*** Supplied information ***

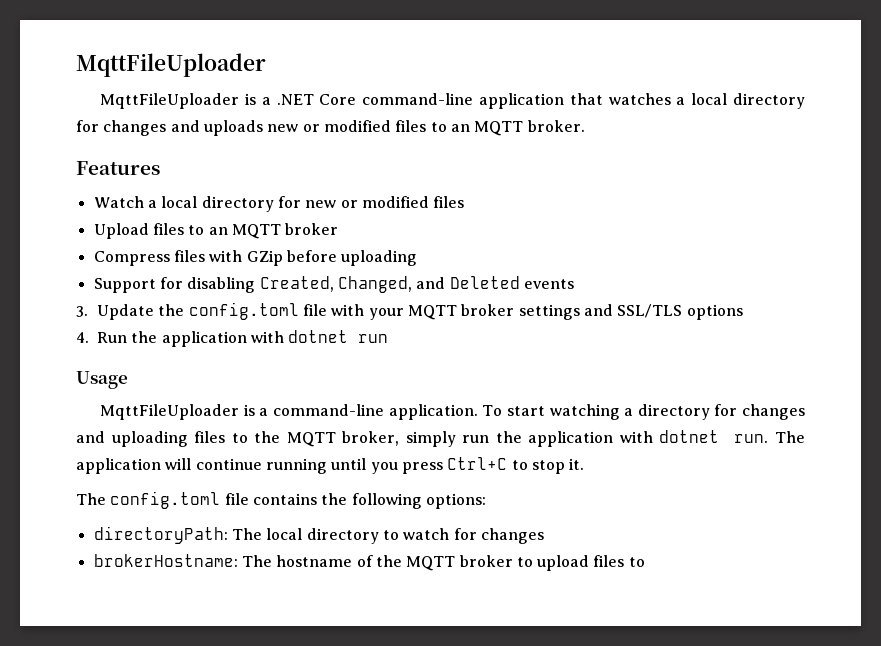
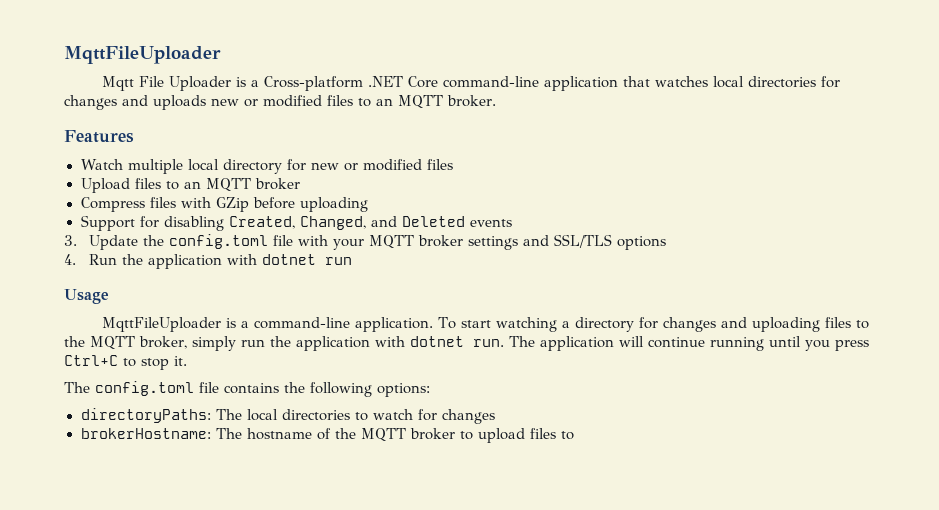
- MqttFileUploader is a .NET Core command-line application that watches a local directory for changes and uploads new or modified files to an MQTT broker.
+ Mqtt File Uploader is a Cross-platform .NET Core command-line application that watches local directories for changes and uploads new or modified files to an MQTT broker.
- Watch a local directory for new or modified files
+ Watch multiple local directory for new or modified files
- directoryPath: The local directory to watch for changes
+ directoryPaths: The local directories to watch for changes

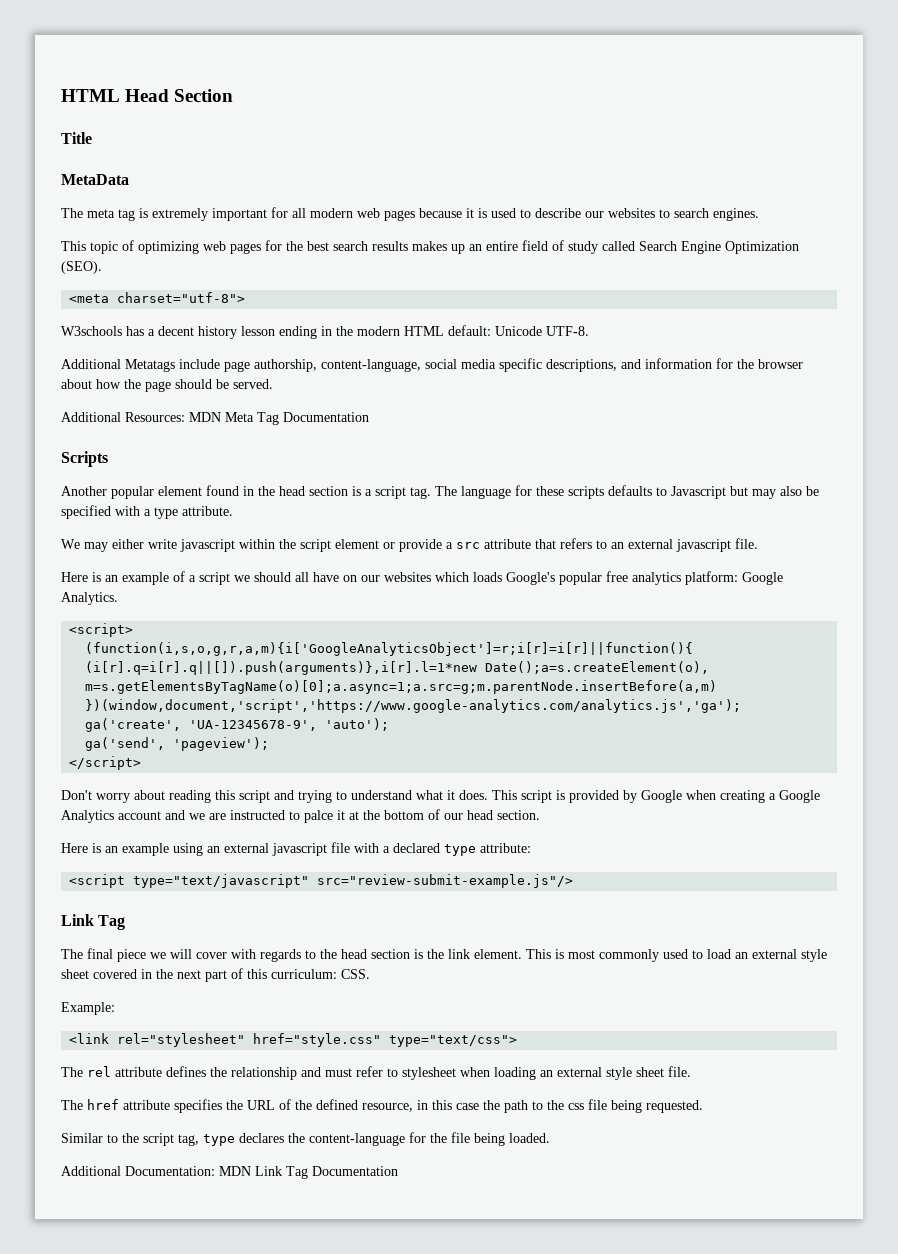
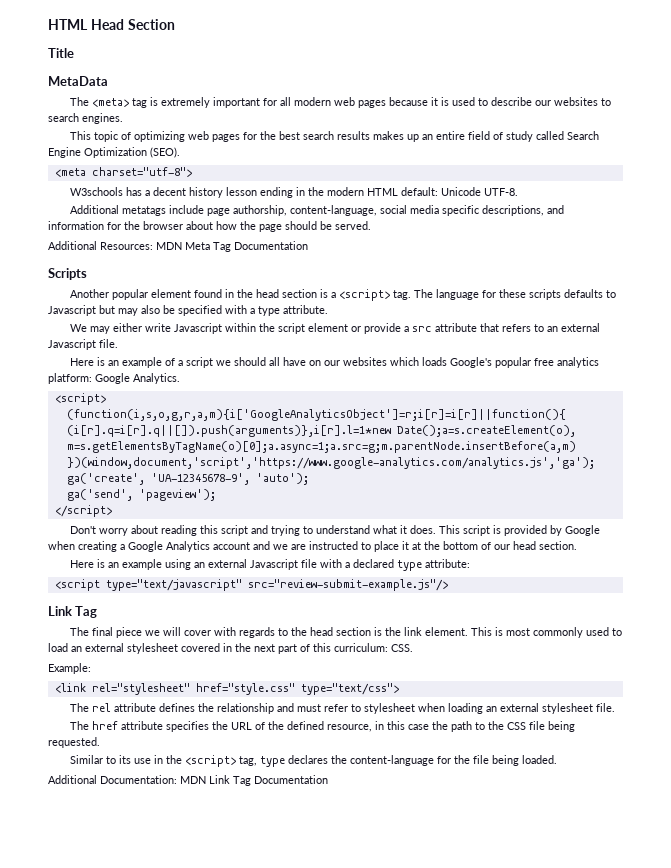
- The meta tag is extremely important for all modern web pages because it is used to describe our websites to search engines.
+ The <meta> tag is extremely important for all modern web pages because it is used to describe our websites to search engines.
- Additional Metatags include page authorship, content-language, social media specific descriptions, and information for the browser about how the page should be served.
+ Additional metatags include page authorship, content-language, social media specific descriptions, and information for the browser about how the page should be served.
- Another popular element found in the head section is a script tag.
+ Another popular element found in the head section is a <script> tag.
- We may either write javascript within the script element or provide a src attribute that refers to an external javascript file.
+ We may either write Javascript within the script element or provide a src attribute that refers to an external Javascript file.
- This script is provided by Google when creating a Google Analytics account and we are instructed to palce it at the bottom of our head section.
+ This script is provided by Google when creating a Google Analytics account and we are instructed to place it at the bottom of our head section.
- Here is an example using an external javascript file with a declared type attribute:
+ Here is an example using an external Javascript file with a declared type attribute:
- This is most commonly used to load an external style sheet covered in the next part of this curriculum: CSS.
+ This is most commonly used to load an external stylesheet covered in the next part of this curriculum: CSS.
- The rel attribute defines the relationship and must refer to stylesheet when loading an external style sheet file.
+ The rel attribute defines the relationship and must refer to stylesheet when loading an external stylesheet file.
- The href attribute specifies the URL of the defined resource, in this case the path to the css file being requested.
+ The href attribute specifies the URL of the defined resource, in this case the path to the CSS file being requested.
- Similar to the script tag, type declares the content-language for the file being loaded.
+ Similar to its use in the <script> tag, type declares the content-language for the file being loaded.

*** End of Supplied information ***

- Your objective
Only lines that include "watches" belong in the answer; return them from the entries above.

- Solution to the exercise
- MqttFileUploader is a .NET Core command-line application that watches a local directory for changes and uploads new or modified files to an MQTT broker.
+ Mqtt File Uploader is a Cross-platform .NET Core command-line application that watches local directories for changes and uploads new or modified files to an MQTT broker.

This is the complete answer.